> Try it: Your output should be the lines below from the one with "Velvet Brown Collared" through the one with "payment method: cheque -> direct debit", copied exactly, pictures excluded.

> Exercise material:

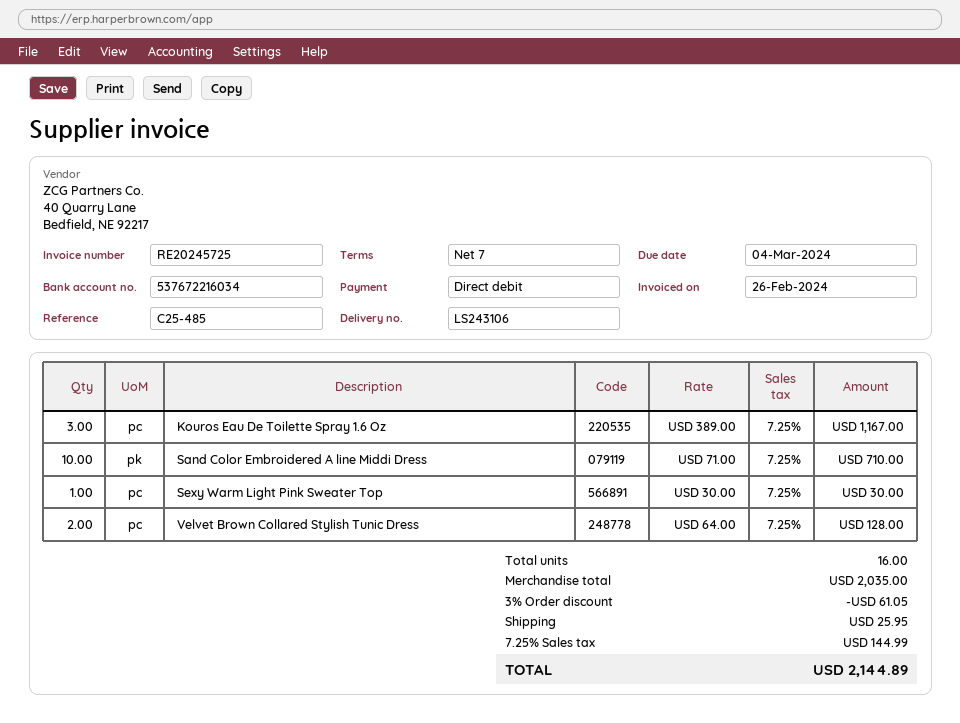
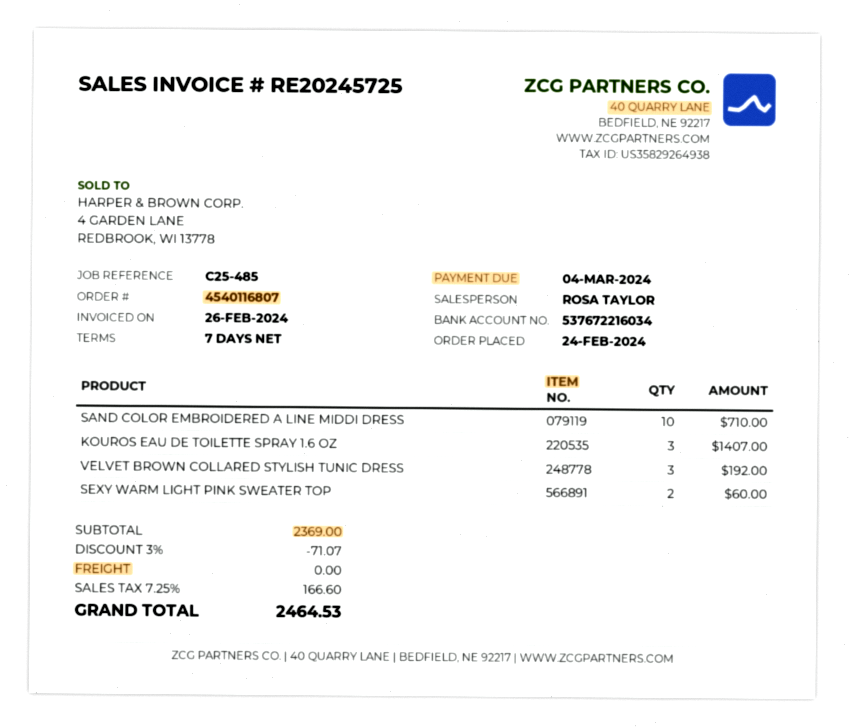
Kouros Eau De Toilette Spray 1.6 Oz: 3 for 1167.00 -> 3 for 1407.00
Sexy Warm Light Pink Sweater Top: 1 for 30.00 -> 2 for 60.00
Velvet Brown Collared Stylish Tunic Dress: 2 for 128.00 -> 3 for 192.00
subtotal: 2035.00 -> 2369.00
discount: 3% = 61.05 -> 3% = 71.07
shipping: 25.95 -> 0.00
tax: 7.25% = 144.99 -> 7.25% = 166.60
total: 2144.89 -> 2464.53

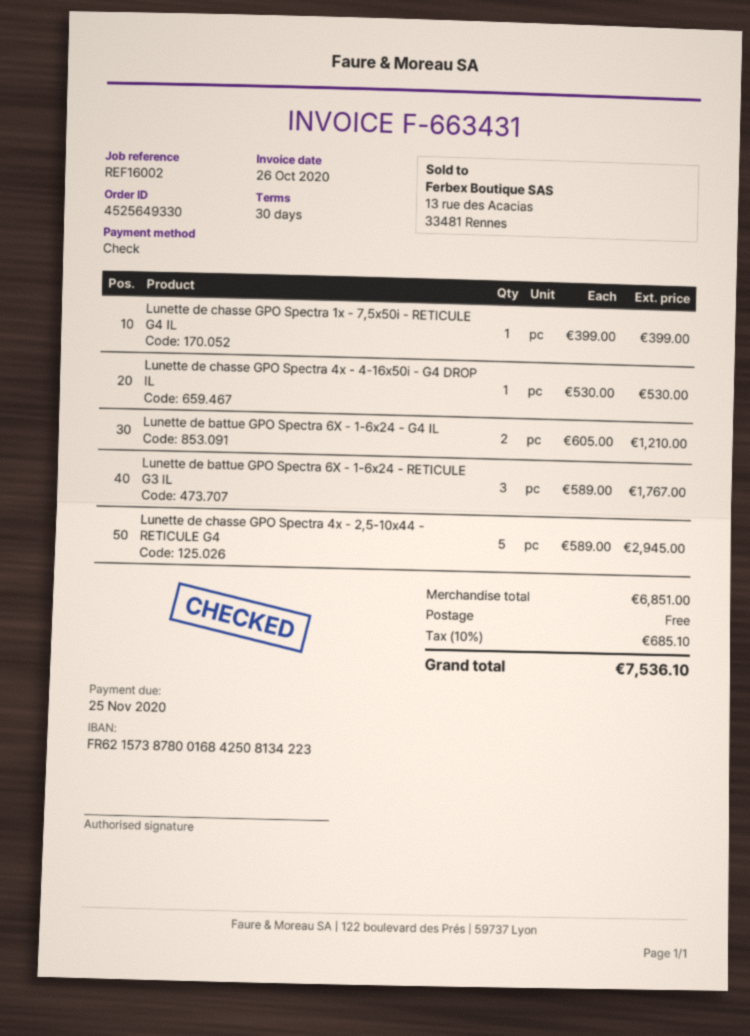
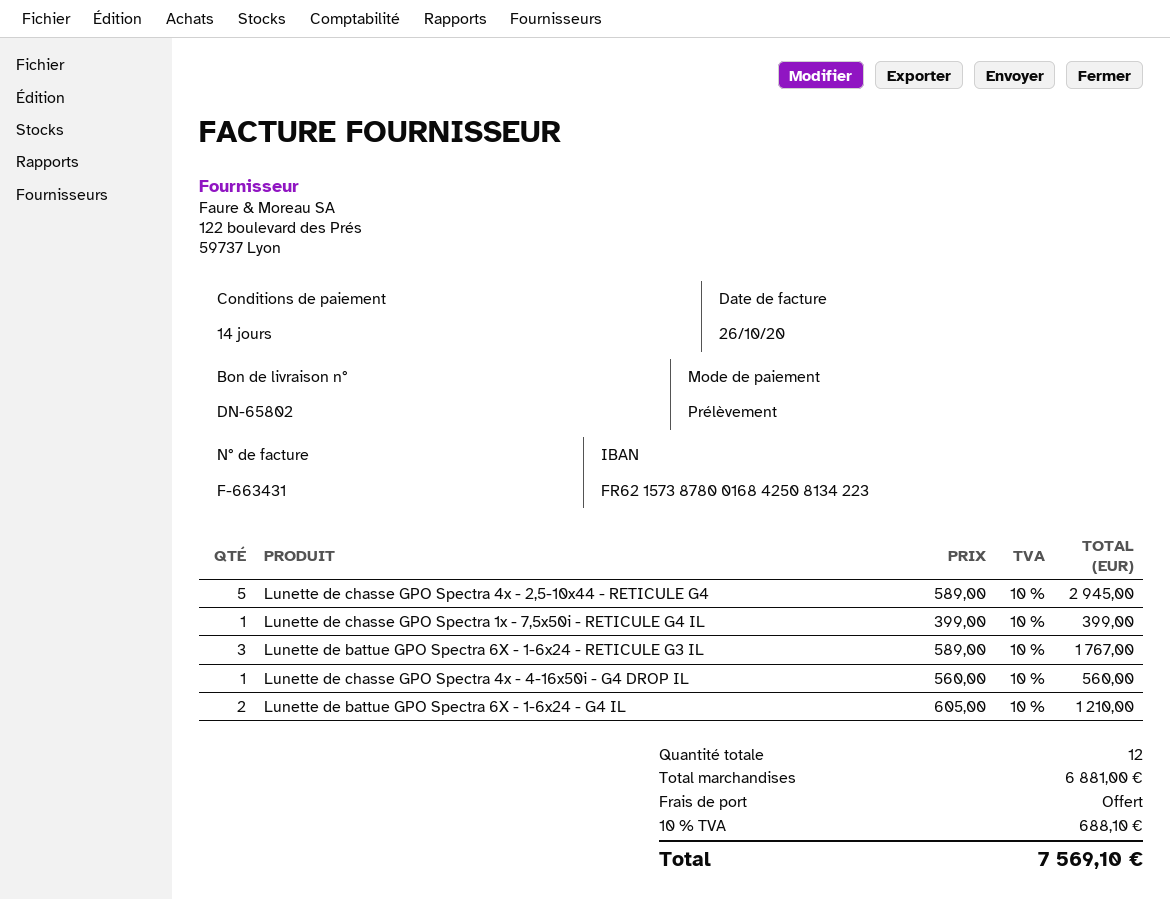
payment terms: 30 days -> 14 days
payment method: cheque -> direct debit
Lunette de chasse GPO Spectra 4x - 4-16x50i - G4 DROP IL: 1 x 530.00 = 530.00 -> 1 x 560.00 = 560.00
subtotal: 6851.00 -> 6881.00
tax: 10% = 685.10 -> 10% = 688.10
total: 7536.10 -> 7569.10

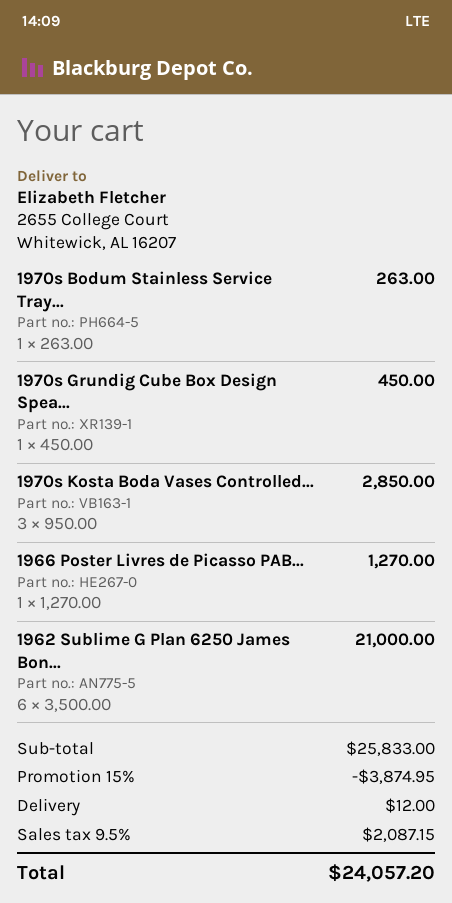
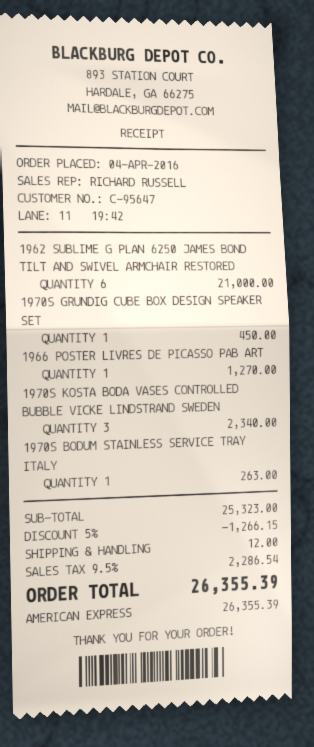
1970s Kosta Boda Vases Controlled...: 3 for 2850.00 -> 3 for 2340.00
subtotal: 25833.00 -> 25323.00
discount: 15% = 3874.95 -> 5% = 1266.15
tax: 9.5% = 2087.15 -> 9.5% = 2286.54
total: 24057.20 -> 26355.39

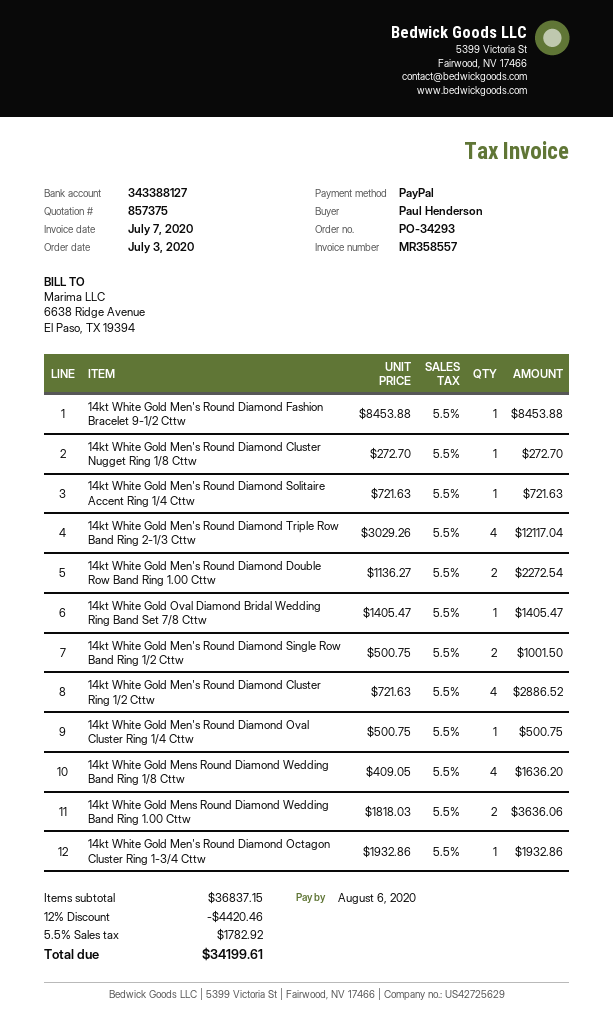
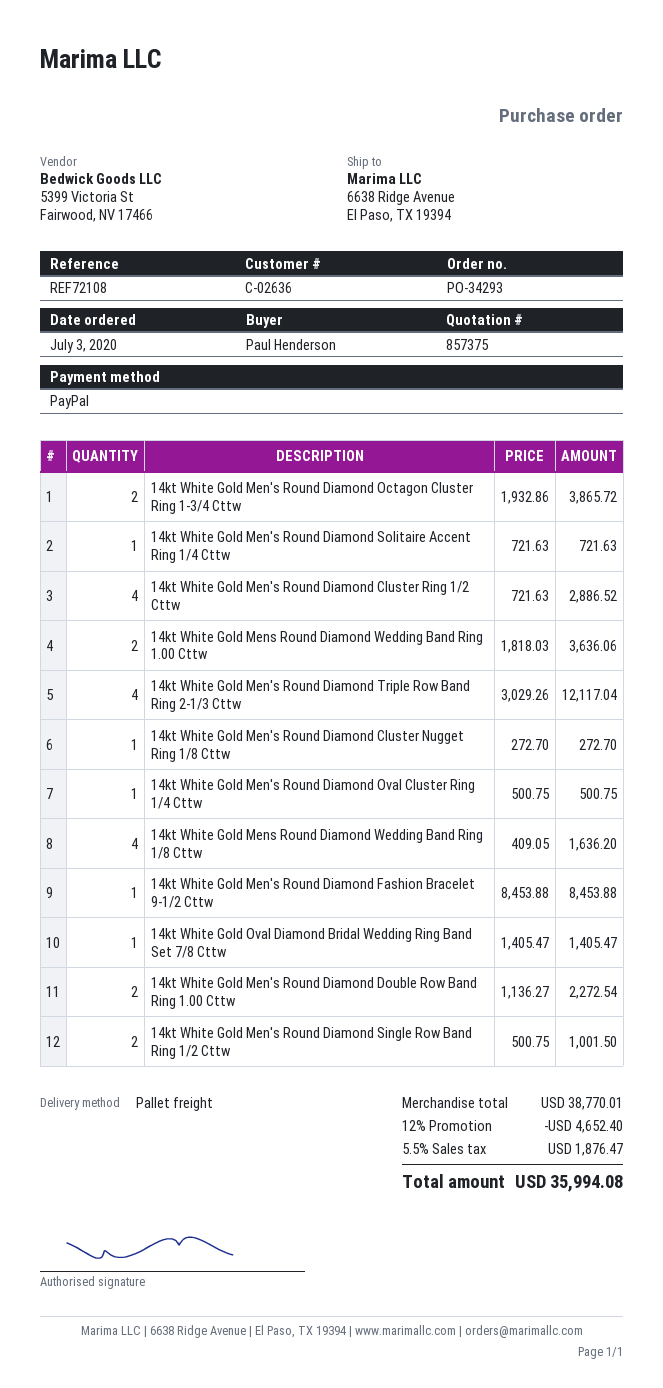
14kt White Gold Men's Round Diamond Octagon Cluster Ring 1-3/4 Cttw: 1 x 1932.86 = 1932.86 -> 2 x 1932.86 = 3865.72
subtotal: 36837.15 -> 38770.01
discount: 12% = 4420.46 -> 12% = 4652.40
tax: 5.5% = 1782.92 -> 5.5% = 1876.47
total: 34199.61 -> 35994.08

> Task solution:
Velvet Brown Collared Stylish Tunic Dress: 2 for 128.00 -> 3 for 192.00
subtotal: 2035.00 -> 2369.00
discount: 3% = 61.05 -> 3% = 71.07
shipping: 25.95 -> 0.00
tax: 7.25% = 144.99 -> 7.25% = 166.60
total: 2144.89 -> 2464.53

payment terms: 30 days -> 14 days
payment method: cheque -> direct debit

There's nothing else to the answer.